Project Description:
We are seeking a skilled and hands-on Data Engineer with proven experience in Databricks, Apache Kafka, and real-time data streaming solutions.
Responsibilities:
- Design and implement scalable data pipelines using Databricks and Kafka
- Build and maintain real-time streaming solutions for high-volume data
- Collaborate with cross-functional teams to integrate data flows into broader systems
- Optimize performance and reliability of data processing workflows
- Ensure data quality, lineage, and compliance across streaming and batch pipelines
- Participate in agile development processes and contribute to technical documentation
Mandatory Skills Description:
- +5 years of experience in data engineering roles
- Proven expertise with Databricks (Spark, Delta Lake, notebooks, performance tuning)

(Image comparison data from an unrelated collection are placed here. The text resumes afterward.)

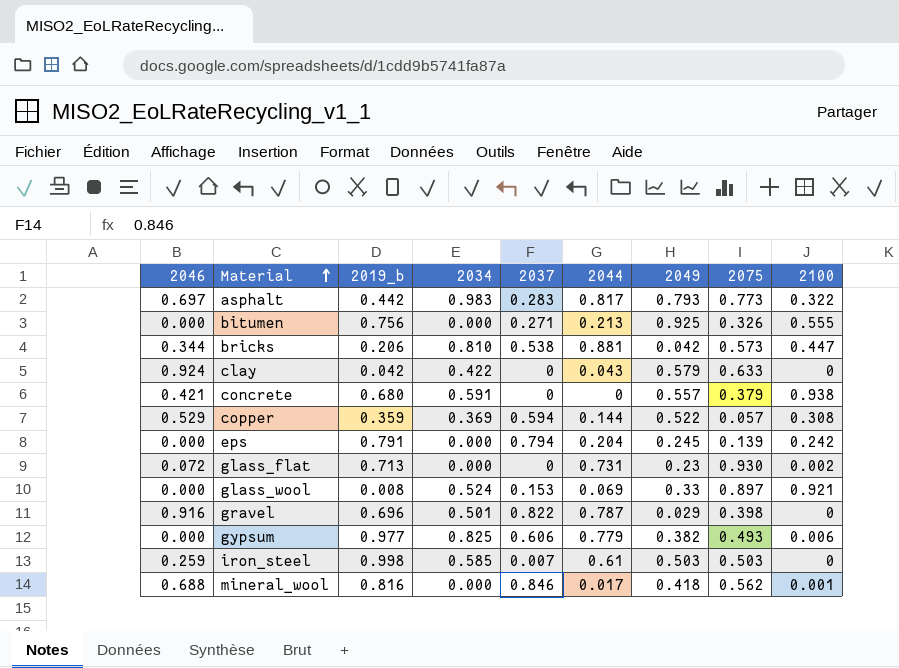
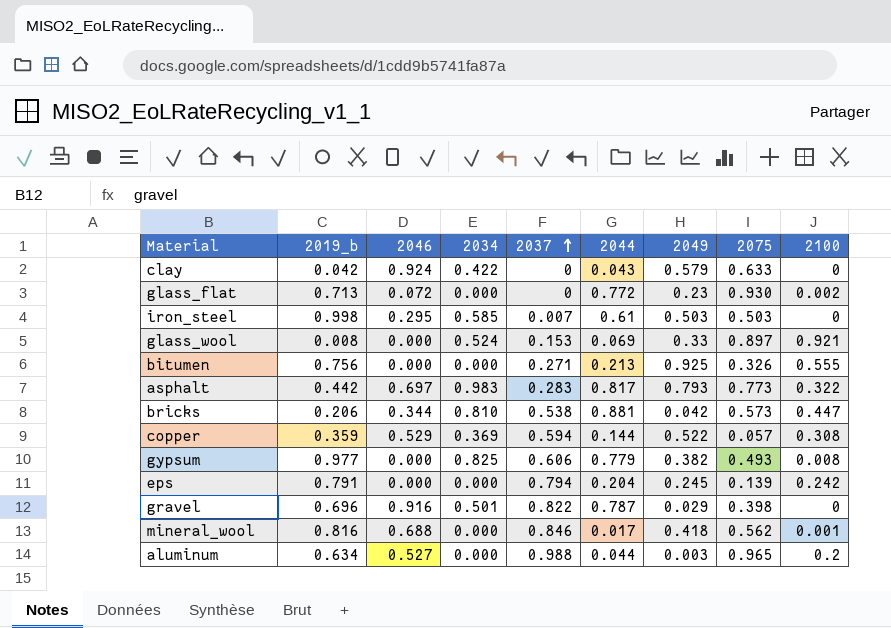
row order: Material ascending -> 2037 ascending
column 2046 | position: 1 -> 3
row concrete: 0.421 | 0.680 | 0.591 | 0 | 0 | 0.557 | 0.379 | 0.938 -> none
glass_flat | 2044: 0.731 -> 0.772
iron_steel | 2046: 0.259 -> 0.295
gypsum | 2100: 0.006 -> 0.008
row aluminum: none -> 0.634 | 0.527 | 0.000 | 0.988 | 0.044 | 0.003 | 0.965 | 0.2

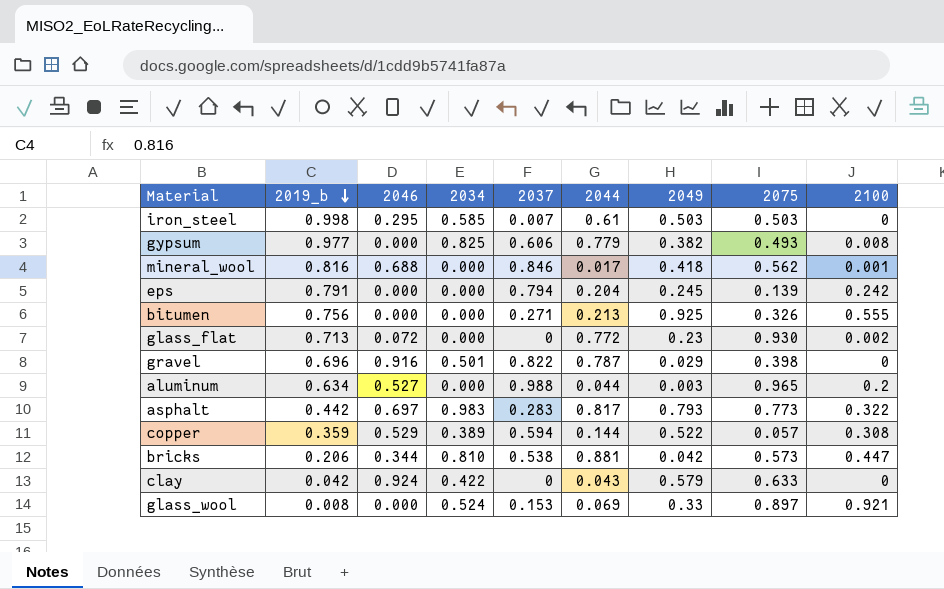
row order: 2037 ascending -> 2019_b descending
copper | 2034: 0.369 -> 0.389

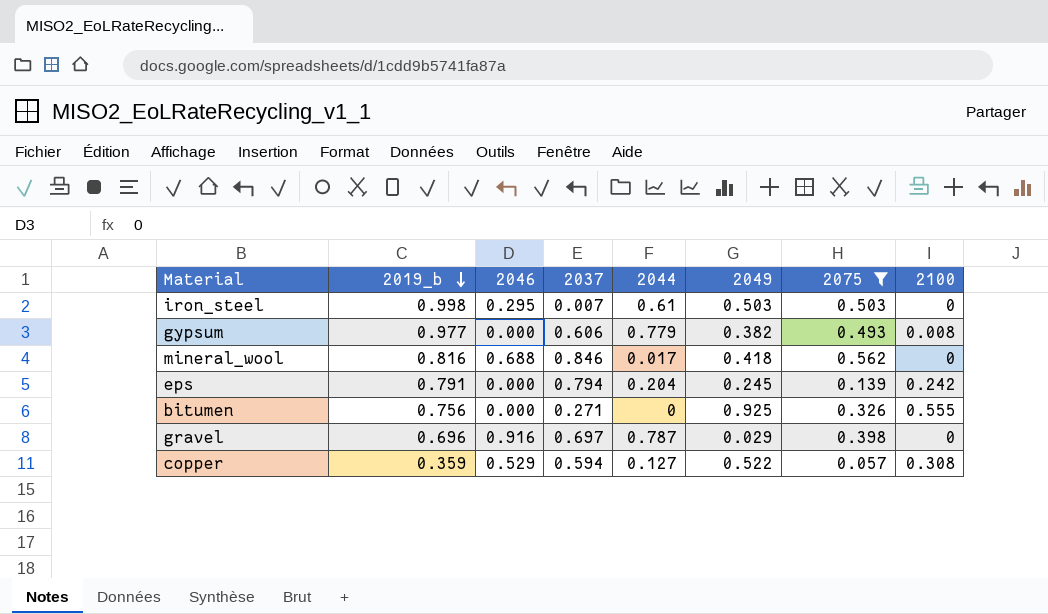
filter: none -> 2075 <= 0.562
column 2034 | position: 4 -> none
mineral_wool | 2100: 0.001 -> 0
bitumen | 2044: 0.213 -> 0
gravel | 2037: 0.822 -> 0.697
copper | 2044: 0.144 -> 0.127

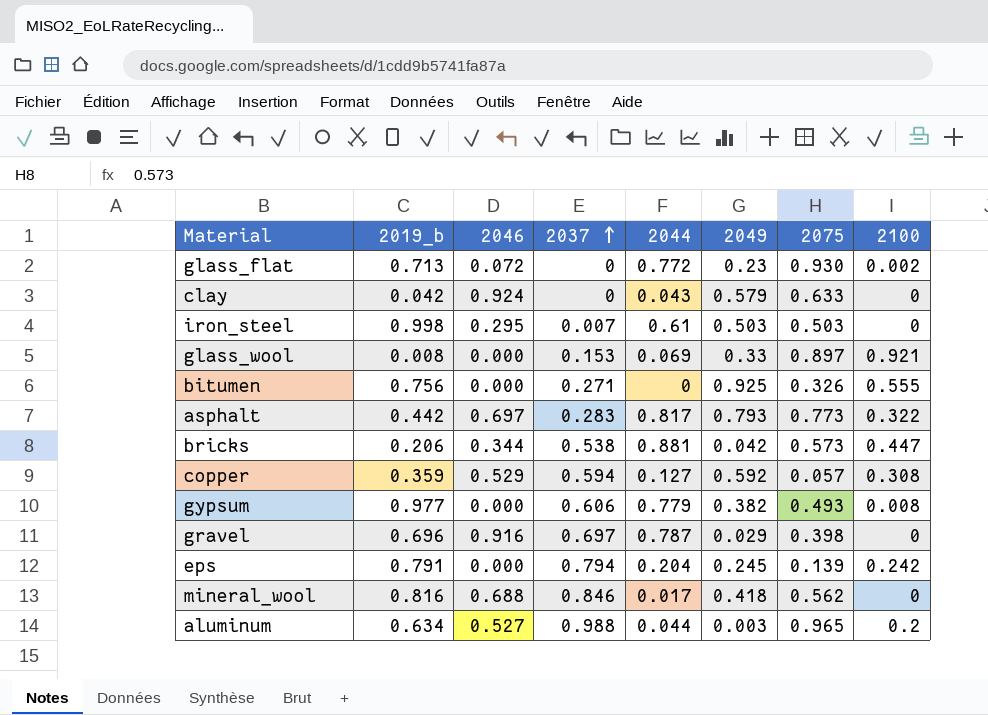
filter: 2075 <= 0.562 -> none
row order: 2019_b descending -> 2037 ascending
copper | 2049: 0.522 -> 0.592

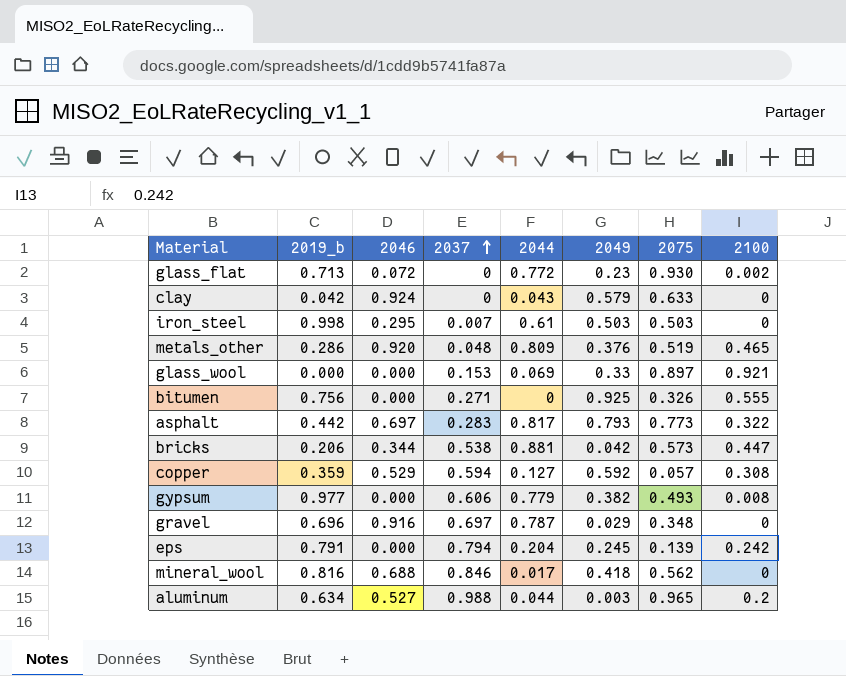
row metals_other: none -> 0.286 | 0.920 | 0.048 | 0.809 | 0.376 | 0.519 | 0.465
glass_wool | 2019_b: 0.008 -> 0.000
gravel | 2075: 0.398 -> 0.348

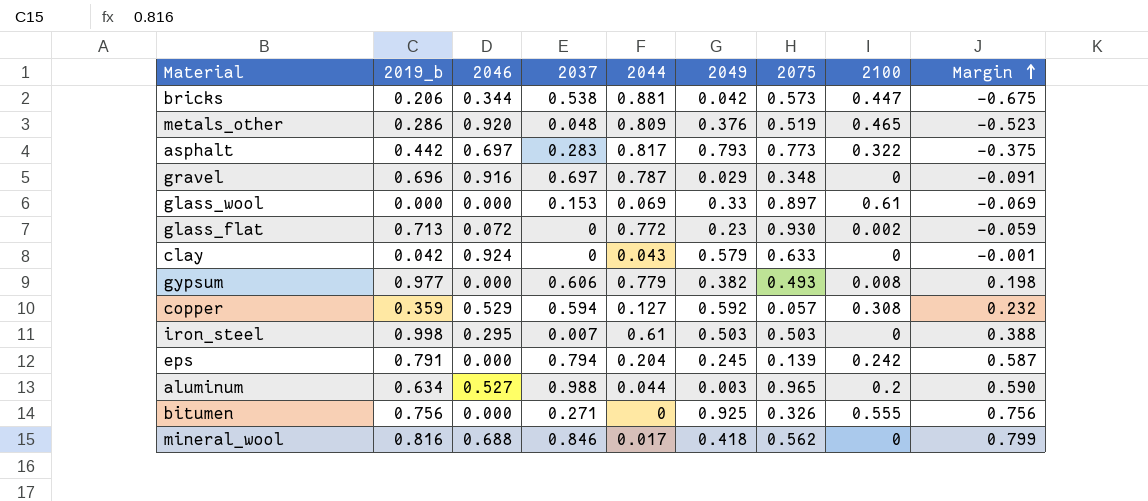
row order: 2037 ascending -> Margin ascending
column Margin | formula: none -> [2019_b] - [2044]
glass_wool | 2100: 0.921 -> 0.61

- Strong hands-on experience with Apache Kafka (topics, producers/consumers, schema registry)
- Solid understanding of streaming frameworks (e.g., Spark Structured Streaming, Flink, or similar)
- Experience with cloud platforms (AWS, Azure, or GCP)
- Proficiency in Python or Scala for data pipeline development
- Familiarity with CI/CD pipelines (GitLab, Jenkins) and agile tools (Jira)
- Exposure to data lakehouse architectures and best practices
- Knowledge of data governance, security, and observability
Languages:
* English: C1 Advanced